(About this exercise)
What is needed is an exact copy of the lines from the one containing "shipping method: standard -> DPD" through the last line of the records below, with no pictures.

Stored records
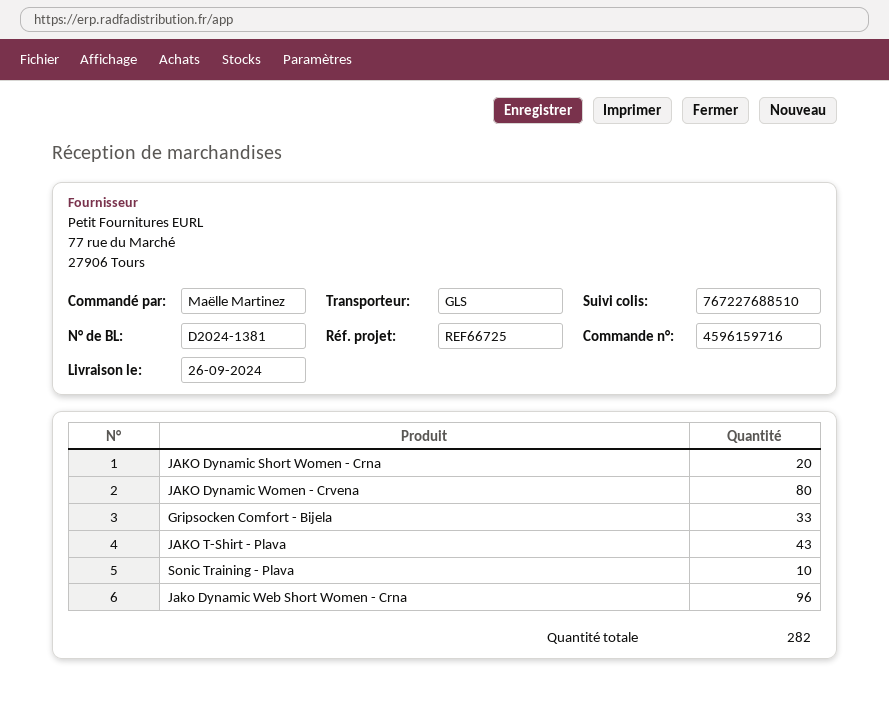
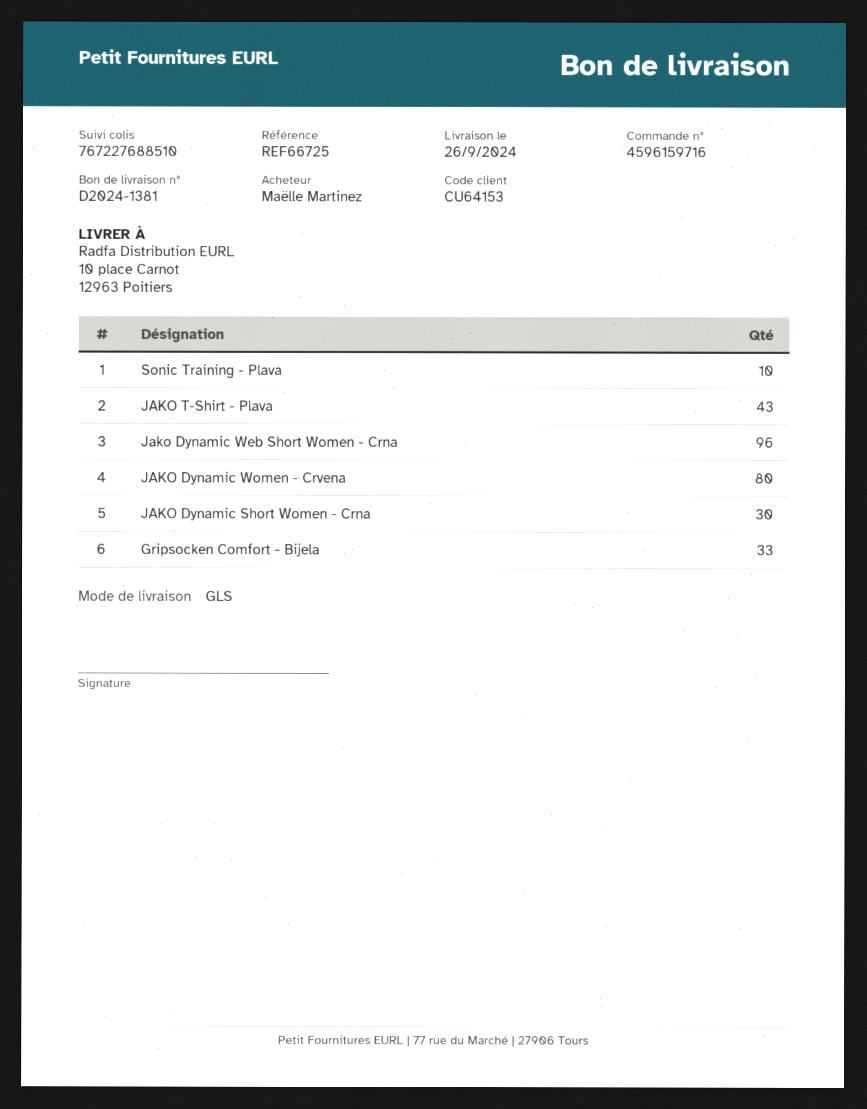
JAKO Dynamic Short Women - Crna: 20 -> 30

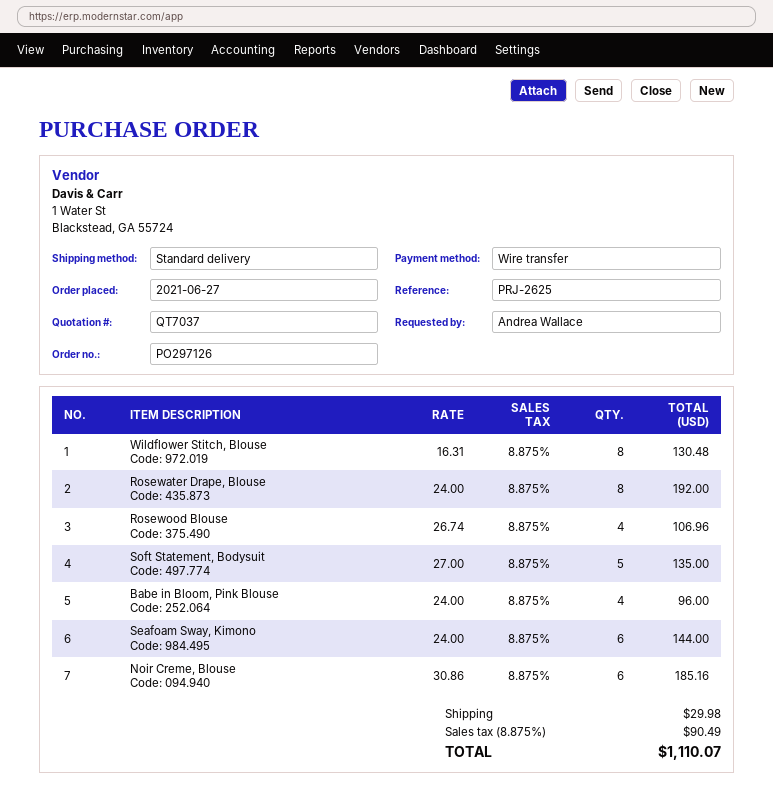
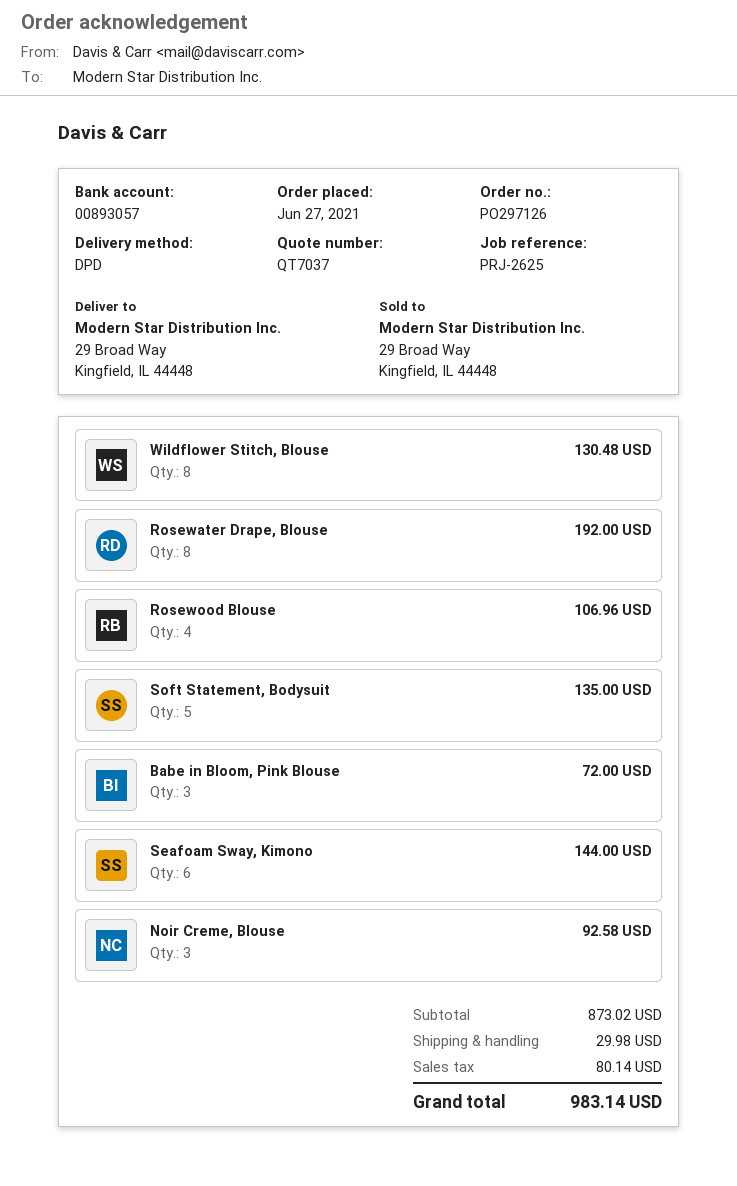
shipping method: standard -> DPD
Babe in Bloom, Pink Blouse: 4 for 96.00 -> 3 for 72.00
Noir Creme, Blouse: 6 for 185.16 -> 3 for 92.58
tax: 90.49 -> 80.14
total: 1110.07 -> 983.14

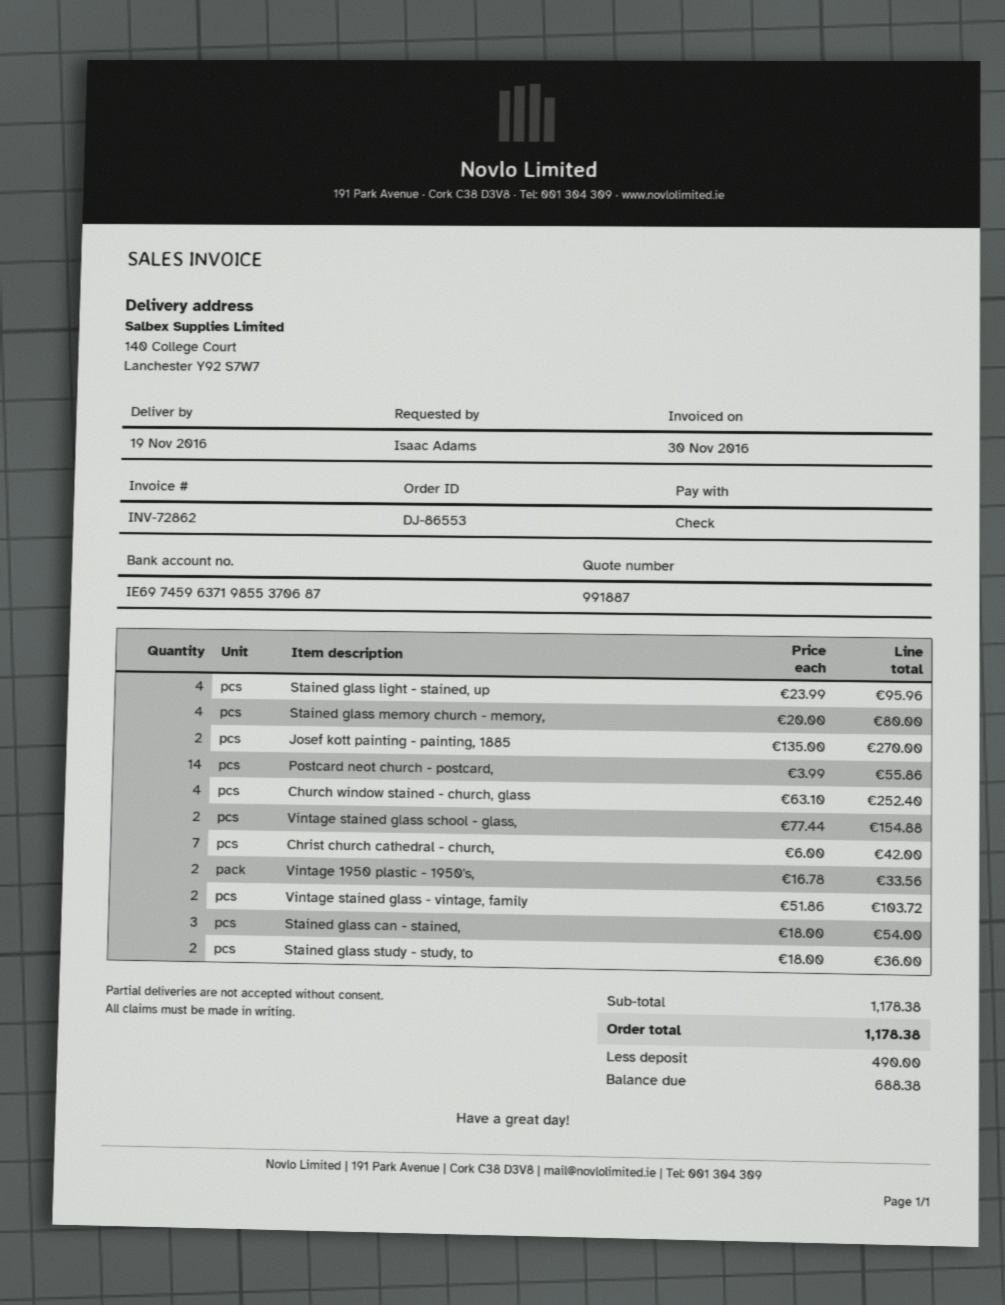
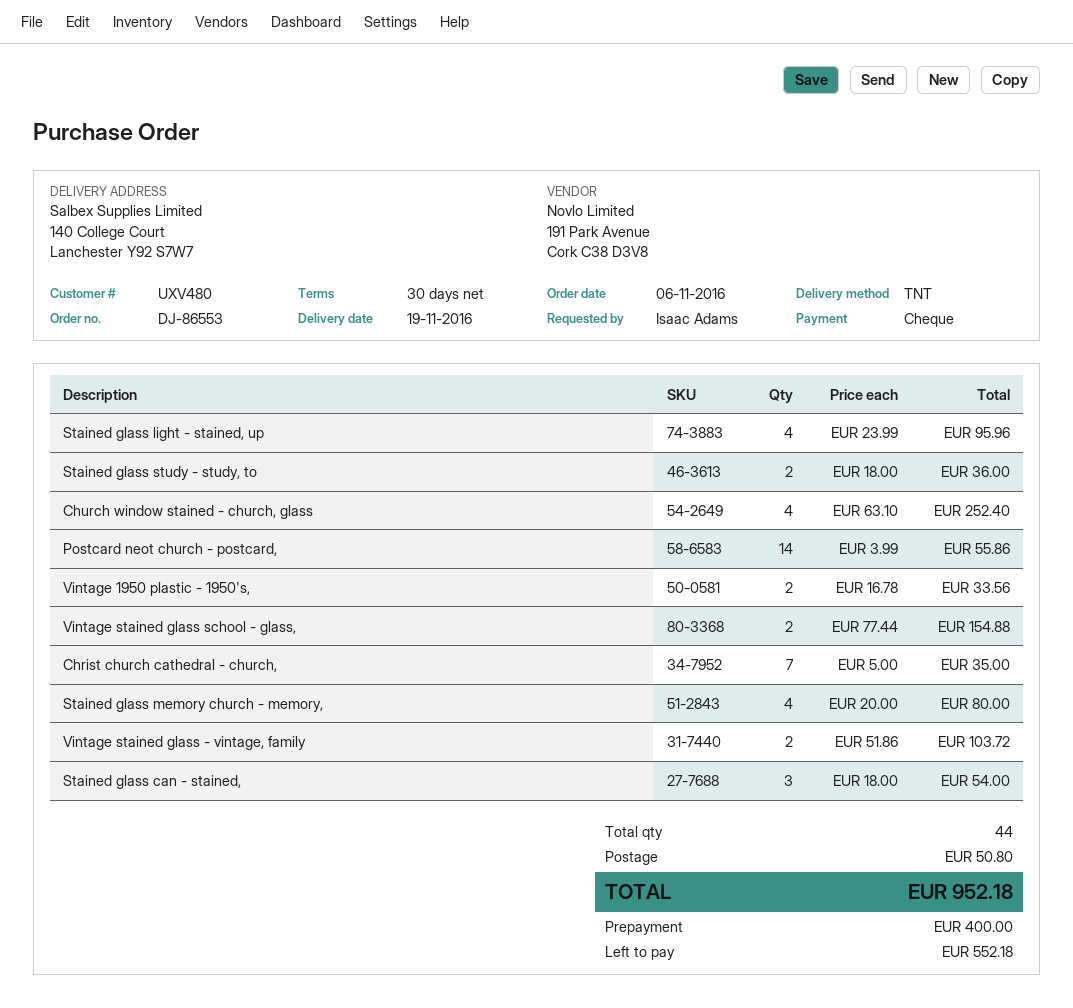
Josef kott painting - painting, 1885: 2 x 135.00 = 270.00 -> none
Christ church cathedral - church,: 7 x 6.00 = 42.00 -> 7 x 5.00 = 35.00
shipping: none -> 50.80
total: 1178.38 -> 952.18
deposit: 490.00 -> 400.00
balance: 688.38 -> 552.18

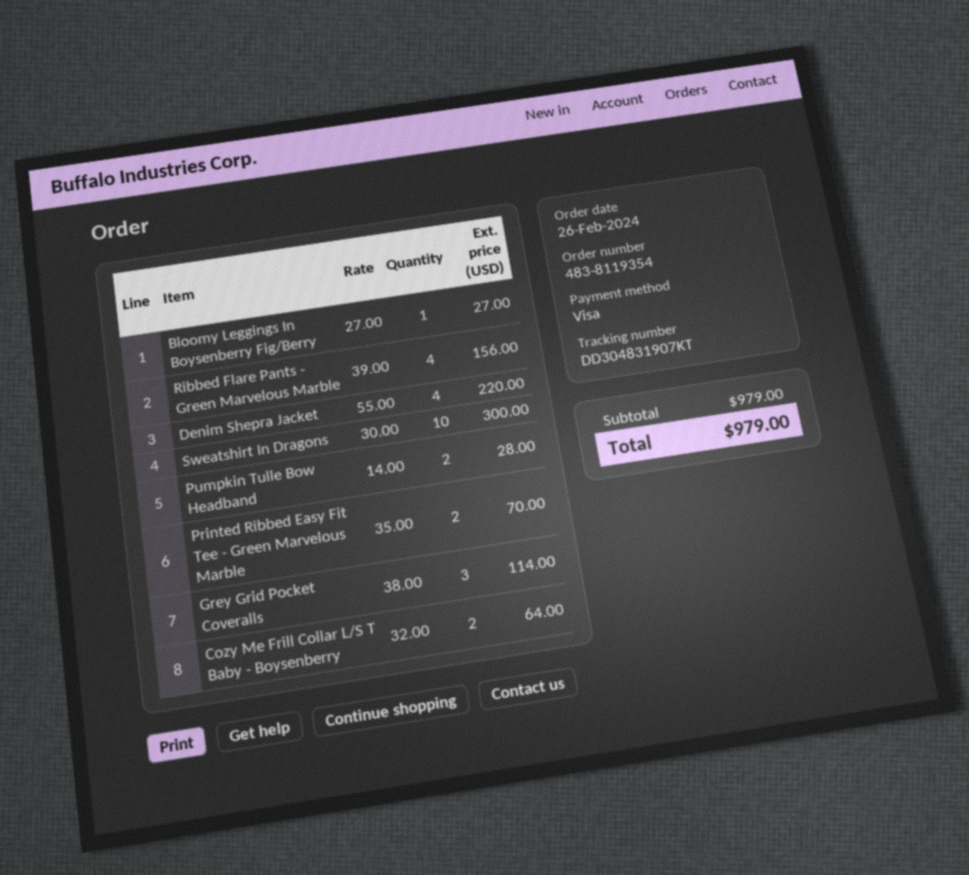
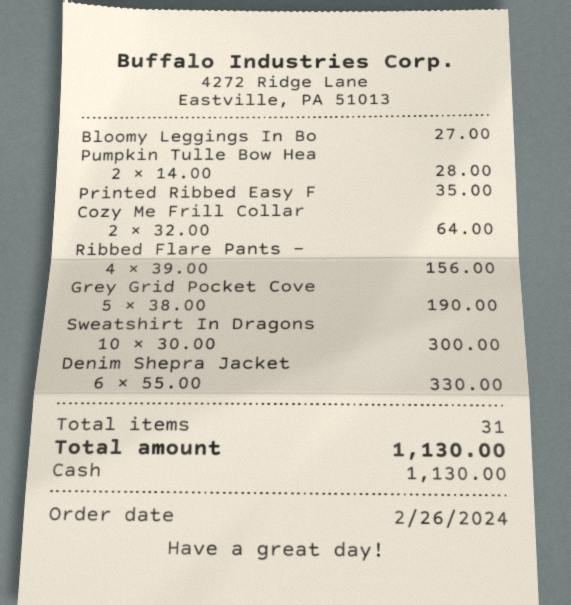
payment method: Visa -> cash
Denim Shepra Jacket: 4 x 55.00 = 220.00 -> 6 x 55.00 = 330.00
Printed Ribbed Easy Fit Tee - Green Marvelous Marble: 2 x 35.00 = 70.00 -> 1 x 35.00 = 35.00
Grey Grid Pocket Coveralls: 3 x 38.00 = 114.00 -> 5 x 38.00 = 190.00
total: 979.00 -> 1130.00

(Worked solution)
shipping method: standard -> DPD
Babe in Bloom, Pink Blouse: 4 for 96.00 -> 3 for 72.00
Noir Creme, Blouse: 6 for 185.16 -> 3 for 92.58
tax: 90.49 -> 80.14
total: 1110.07 -> 983.14

Josef kott painting - painting, 1885: 2 x 135.00 = 270.00 -> none
Christ church cathedral - church,: 7 x 6.00 = 42.00 -> 7 x 5.00 = 35.00
shipping: none -> 50.80
total: 1178.38 -> 952.18
deposit: 490.00 -> 400.00
balance: 688.38 -> 552.18

payment method: Visa -> cash
Denim Shepra Jacket: 4 x 55.00 = 220.00 -> 6 x 55.00 = 330.00
Printed Ribbed Easy Fit Tee - Green Marvelous Marble: 2 x 35.00 = 70.00 -> 1 x 35.00 = 35.00
Grey Grid Pocket Coveralls: 3 x 38.00 = 114.00 -> 5 x 38.00 = 190.00
total: 979.00 -> 1130.00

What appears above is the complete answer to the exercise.